Noch immer konnte ich nicht nachvollziehen, wie man den Drachen keine Chance geben konnte, sich zu beweisen. Wie man einfach durch Vorurteile handeln konnte. Gerade als ich Gwaine fragen wollte, wie sein morgiger Tag aussah, rauschte eine Kutsche an uns vorbei. Die Kutsche trug zwar unser Wappen, doch die Personen darin erkannte ich nicht. Das einzige, was ich erkannte war, dass die Innsassen königlich gekleidet waren. Ein ungutes Gefühl machte sich in meiner Magengegend breit und ließ eine gewisse Unruhe in mir aufsteigen. Meine Hände begannen zu schwitzen, als ich sah, wie die Kutsche vor der großen Tür und der Treppe haltmachte. Meine Mutter eilte die Stufen hinab, mit einem breiten Lächeln auf den Lippen. Ein Lächeln, was das Blut in meinen Adern gefrieren und böse Vorahnung wahrwerden ließ. Kurz darauf stieg ein König aus der Kutsche, hinter ihm sein Sohn. Meine Beine stoppten wie von selbst. Gwaine neben mir hielt mit mir an. Sein Blick brannte auf mir, während ich wie gebannt auf die Kutschte starrte. Es dauerte nur eine Sekunde, bis ich begriff, was das sollte. Bis ich begriff, warum sie hier waren. Wozu dieser Prinz hier war. Ich sah es an der Art, wie meine Mutter mit ihnen umging. Wie der König mit ihr sprach und wie der Blick meiner Mutter suchend über den Innenhof glitt. Schnell duckte ich mich in die Menge der Diener. Gwaine tat es mir gleich.

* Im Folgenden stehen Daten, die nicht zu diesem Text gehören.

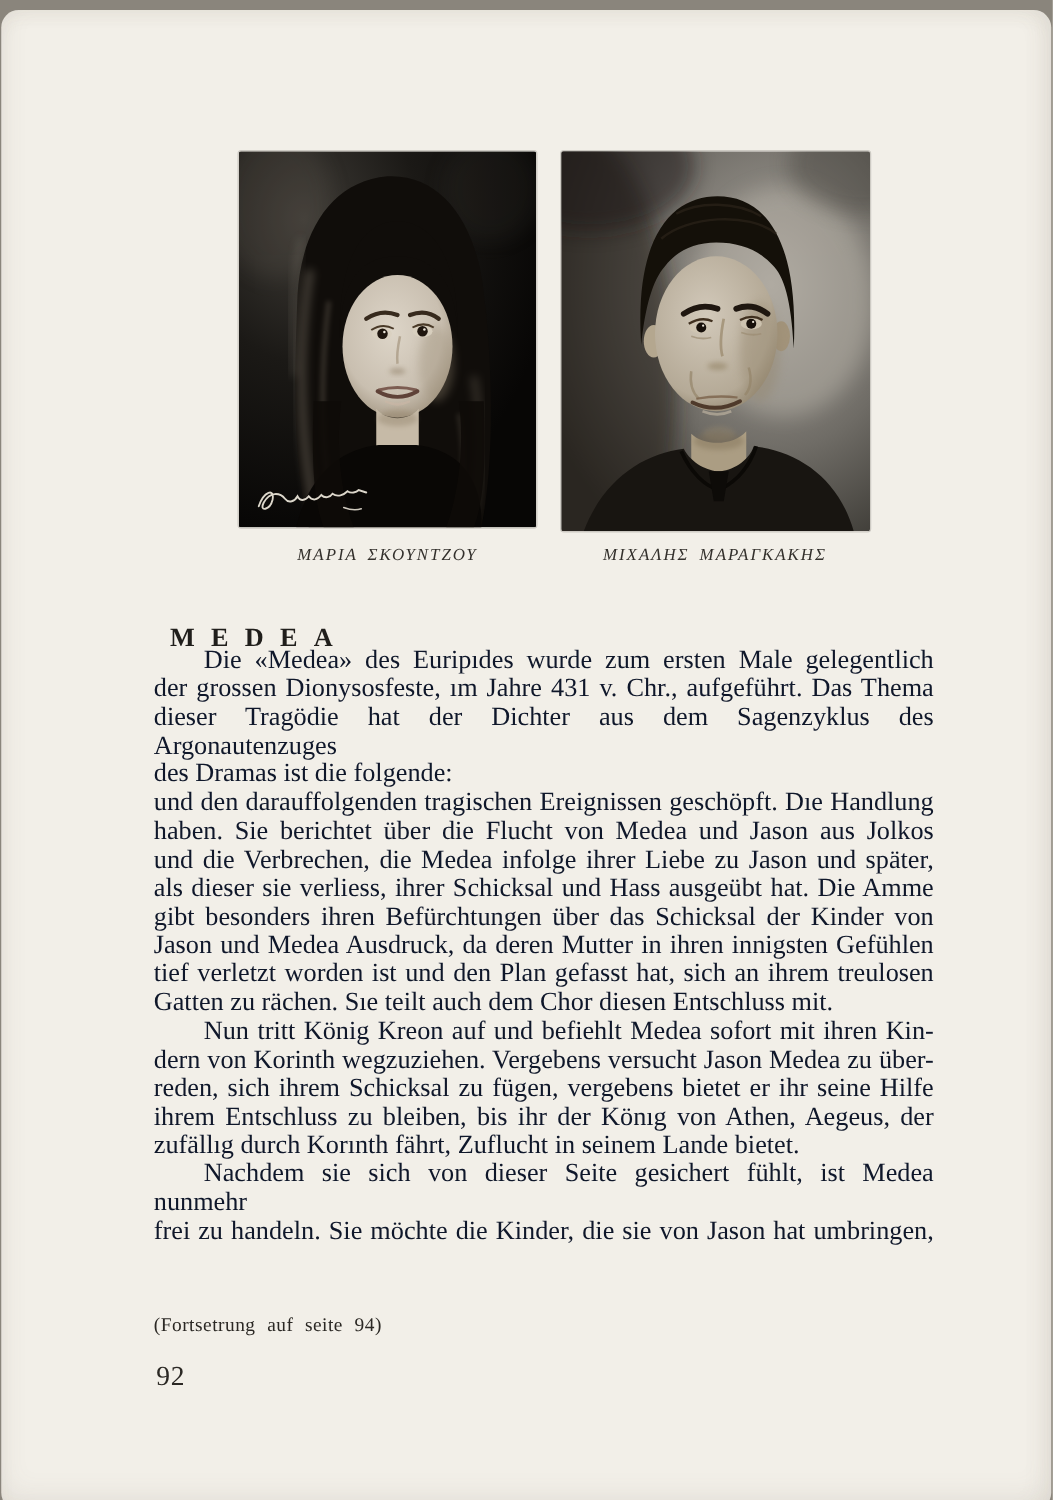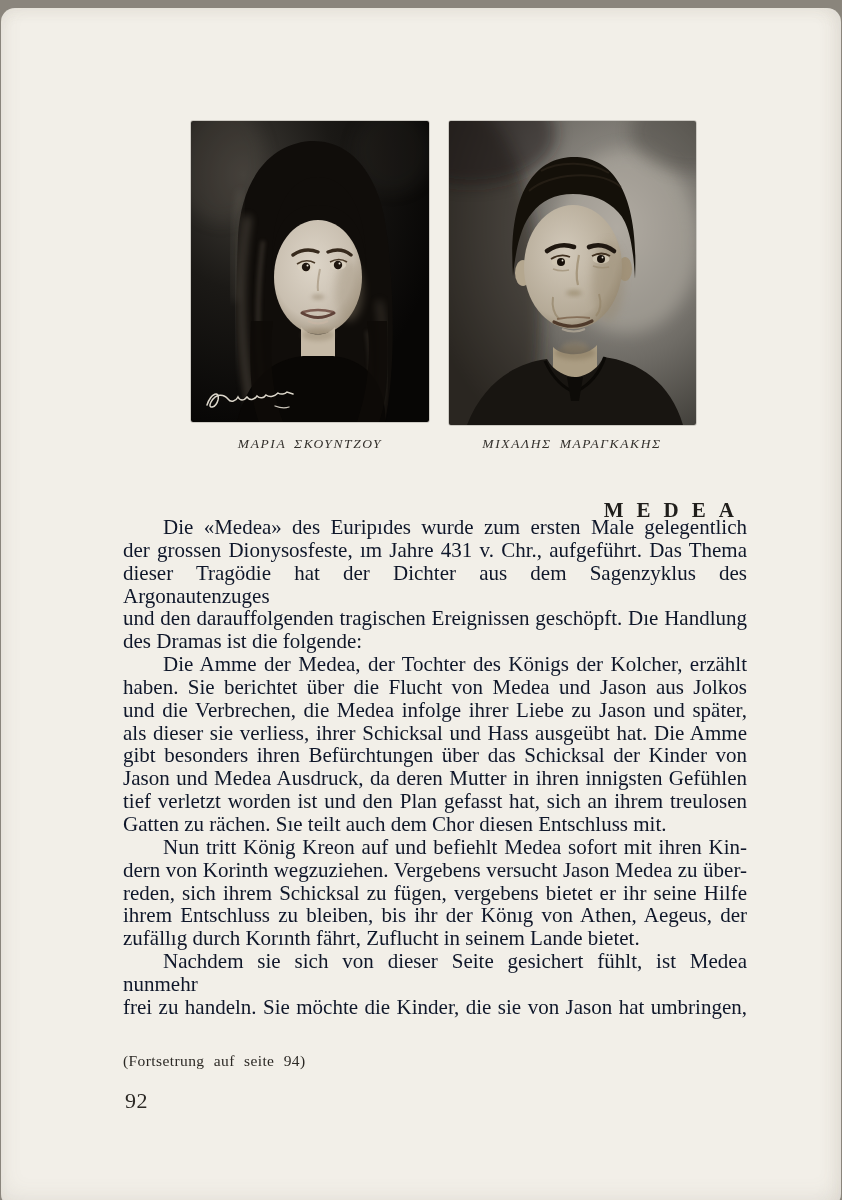"MEDEA" .title { text-align: right -> left }
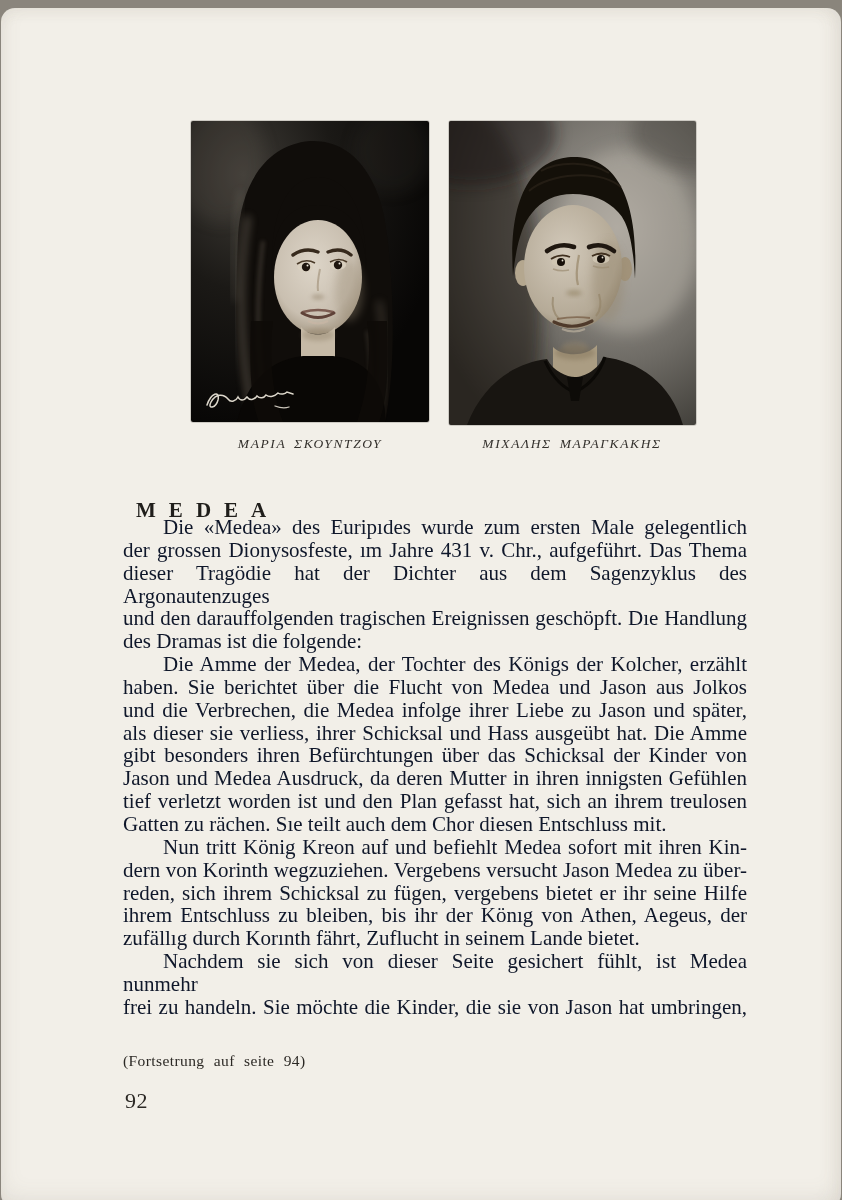"und den darauffolgenden tragischen" div.pline { order: before "des Dramas ist die folgende:" -> after "des Dramas ist die folgende:" }
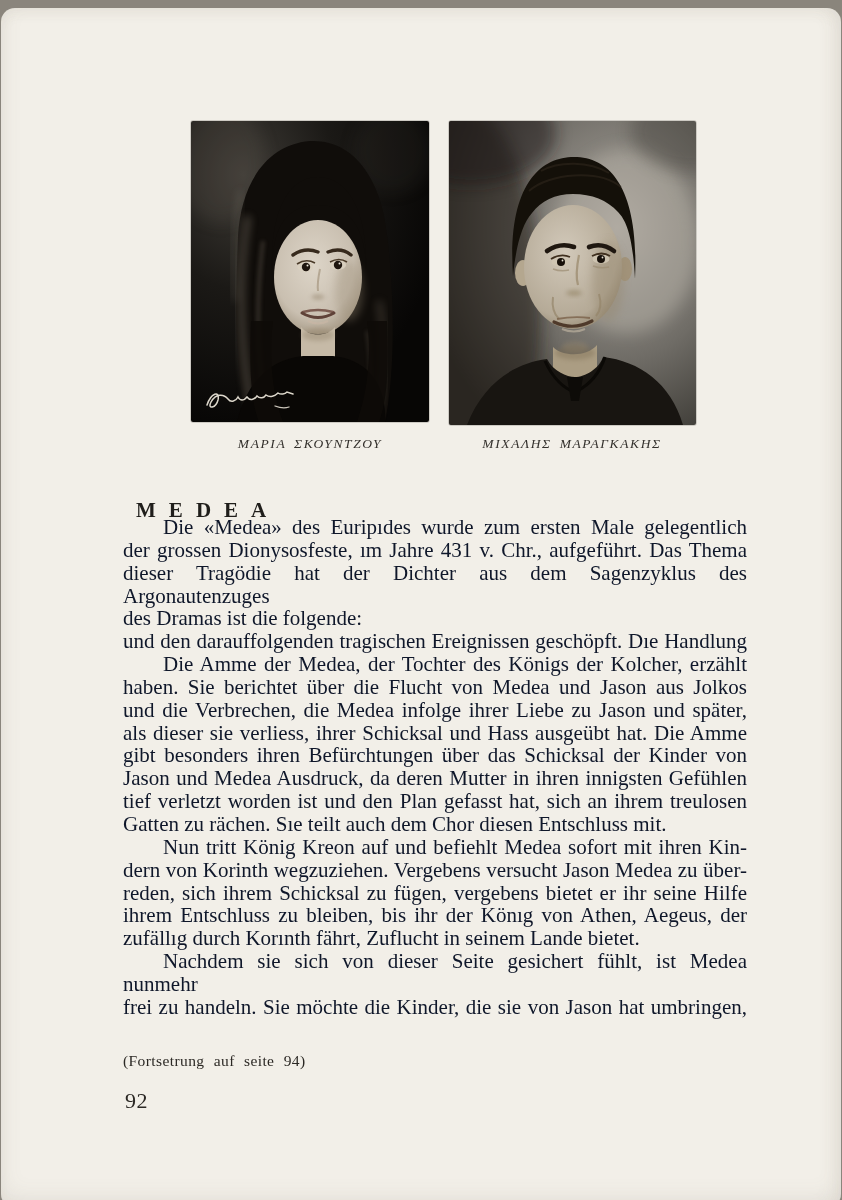"Die Amme der Medea, der" div.pline { html: <div>Die Amme der Medea, der Tochter des Königs der Kolcher, erzählt</div> -> none }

»Spielen wir Verstecken oder was tun wir hier?«, fragte er mich leise, als wir uns mit dem Strom an Dienern bewegten. »Der Prinz da... er ist für mich hier. Ich will ihm nicht begegnen. Nie in meinem Leben«, wisperte ich. Gwaines Augen weiteten sich und nun schien auch er zu verstehen. Schien die blanke Panik in meinem Blick zu verstehen. Ich fürchtete um meine Freiheit. Natürlich gab es noch meinen Vater, doch meine Mutter war schon immer bereit, etwas hinter seinem Rücken zu tun. Dies hier würde nicht anders sein. Der Rat konnte ihr auch zustimmen. Sie musste nur überzeugend genug sein. »Du kannst dich nicht ewig verstehen, Freya. Außerdem kann sie dich zu nichts zwingen«, wisperte er und nahm meine Hand in seine. Aufmunternd drückte er sie. Ich schüttelte verzweifelt den Kopf. »Natürlich kann sie das. Ich bin die Thronfolgerin. Die Einzige. Sie muss nur einen guten Grund finden, warum ich diesen Prinzen nehmen soll und alle werden es von mir erwarten.« Gwaines Augen wurden dunkler. Ich konnte nicht sagen, ob es daran lag, dass die Wolken über uns noch einmal dichter worden oder an etwas anderem. »Du musst das tun, was richtig für dich ist. Nicht für sie.« Aus seinem Mund klang das so einfach. Doch die Realität war anders. Ich war eine Prinzessin, er war ein freier Mann. Ich war an das hier gebunden. Für immer. Er konnte frei fliegen, wohin er wollte. Für immer. Das war ein Unterschied.